The original Wonder Boy is by far the most straightforward game in the collection: players control a near-naked Wonder Boy who must run endlessly to the right of the screen, jumping over chasms and avoiding (or occasionally fighting) enemies along the way. The main gimmick here is that Wonder Boy is constantly starving, and if you don’t grab food items while you’re on your journey, the poor hero will starve to death right on the spot. These gameplay mechanics would become better known through loose adaptations and successors like Hudson Soft’s Adventure Island, but Wonder Boy is still a simple but charming romp for an early arcade platformer. Expect a handful of retro difficulty spikes and unfair jumps that require pixel-perfect timing, but aside from that, the series’ debut put it on a promising track.

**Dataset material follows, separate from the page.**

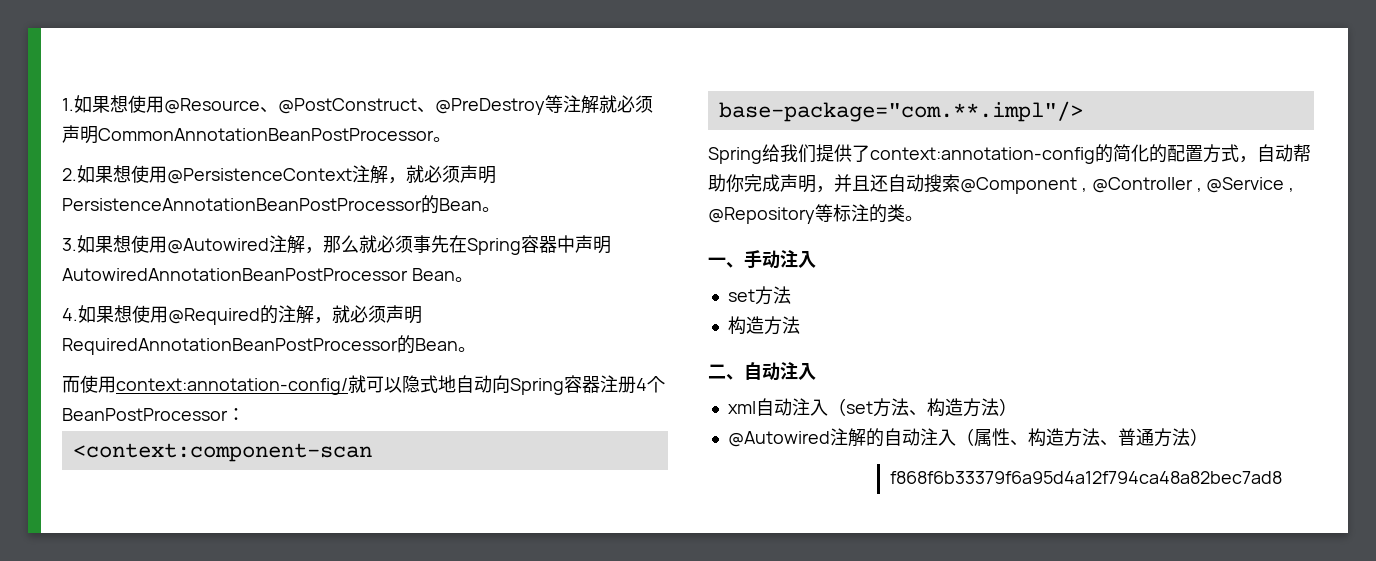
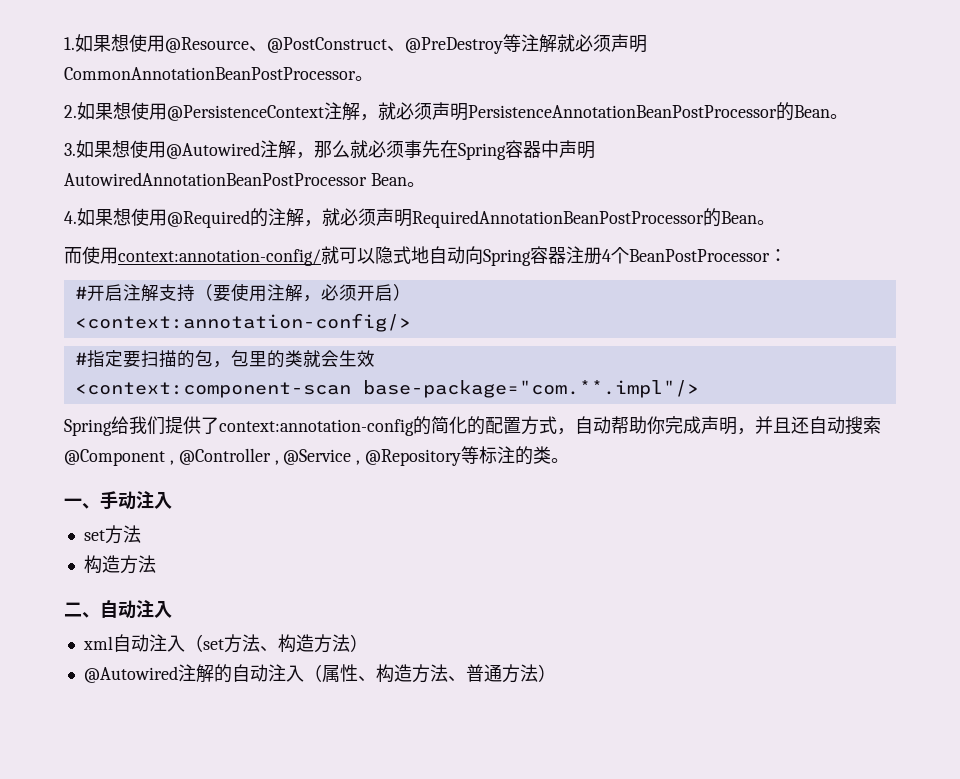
+ #开启注解支持（要使用注解，必须开启）
+ <context:annotation-config/>
+ #指定要扫描的包，包里的类就会生效
- f868f6b33379f6a95d4a12f794ca48a82bec7ad8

The franchise started coming into its own with the arcade follow-up, Wonder Boy in Monster Land. This action platformer eschews the basic linearity of its predecessor and starts to introduce more open-ended exploration, items, status upgrades, and abilities. These handfuls of changes turn the game into a rudimentary action RPG: while difficulty spikes are just as apparent as ever, this title represents a fascinating turning point as the series began to move away from simple addictive arcade-style experiences towards more expansive linear adventures.

Image: ININ Games

With Wonder Boy in Monster World, the first game in the series to be developed exclusively for a home console instead of arcade machines, Westone doubled down on the promises of Monster Land and offers an ambitious adventure filled with new items to experiment with, branching paths, and upgradeable abilities and items that can unlock new paths forward. It’s not quite a metroidvania in today’s sense of the word, but its open-ended design makes it stand out from other platformers of the early 90s.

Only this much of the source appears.